PROMPT:
Which lines should be repeated? Exactly the one containing "(200, 642) none" and every line after it through the end of the entries below.

THE INPUT:
____________________

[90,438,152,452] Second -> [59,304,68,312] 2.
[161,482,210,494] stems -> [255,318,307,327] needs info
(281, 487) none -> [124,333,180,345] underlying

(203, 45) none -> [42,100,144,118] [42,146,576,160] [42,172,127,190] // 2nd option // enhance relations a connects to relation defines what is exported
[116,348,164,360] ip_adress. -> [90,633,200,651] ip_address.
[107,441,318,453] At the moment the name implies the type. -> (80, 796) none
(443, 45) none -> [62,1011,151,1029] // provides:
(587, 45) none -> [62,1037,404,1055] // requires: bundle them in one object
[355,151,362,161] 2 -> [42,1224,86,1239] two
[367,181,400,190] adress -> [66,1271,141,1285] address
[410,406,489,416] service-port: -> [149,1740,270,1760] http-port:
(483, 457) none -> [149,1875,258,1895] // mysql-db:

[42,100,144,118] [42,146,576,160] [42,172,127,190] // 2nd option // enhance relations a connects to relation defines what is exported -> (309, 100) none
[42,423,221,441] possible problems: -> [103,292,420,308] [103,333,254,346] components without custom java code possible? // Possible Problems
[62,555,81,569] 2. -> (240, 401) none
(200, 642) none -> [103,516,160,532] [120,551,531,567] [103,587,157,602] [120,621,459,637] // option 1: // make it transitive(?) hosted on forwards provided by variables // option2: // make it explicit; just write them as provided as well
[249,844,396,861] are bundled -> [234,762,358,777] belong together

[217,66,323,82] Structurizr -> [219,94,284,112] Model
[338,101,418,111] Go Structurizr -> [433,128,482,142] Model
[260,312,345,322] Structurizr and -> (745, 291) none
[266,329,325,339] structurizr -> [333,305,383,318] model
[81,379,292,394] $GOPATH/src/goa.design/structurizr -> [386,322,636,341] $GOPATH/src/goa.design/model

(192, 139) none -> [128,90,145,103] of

____________________

TASK OUTPUT:
(200, 642) none -> [103,516,160,532] [120,551,531,567] [103,587,157,602] [120,621,459,637] // option 1: // make it transitive(?) hosted on forwards provided by variables // option2: // make it explicit; just write them as provided as well
[249,844,396,861] are bundled -> [234,762,358,777] belong together

[217,66,323,82] Structurizr -> [219,94,284,112] Model
[338,101,418,111] Go Structurizr -> [433,128,482,142] Model
[260,312,345,322] Structurizr and -> (745, 291) none
[266,329,325,339] structurizr -> [333,305,383,318] model
[81,379,292,394] $GOPATH/src/goa.design/structurizr -> [386,322,636,341] $GOPATH/src/goa.design/model

(192, 139) none -> [128,90,145,103] of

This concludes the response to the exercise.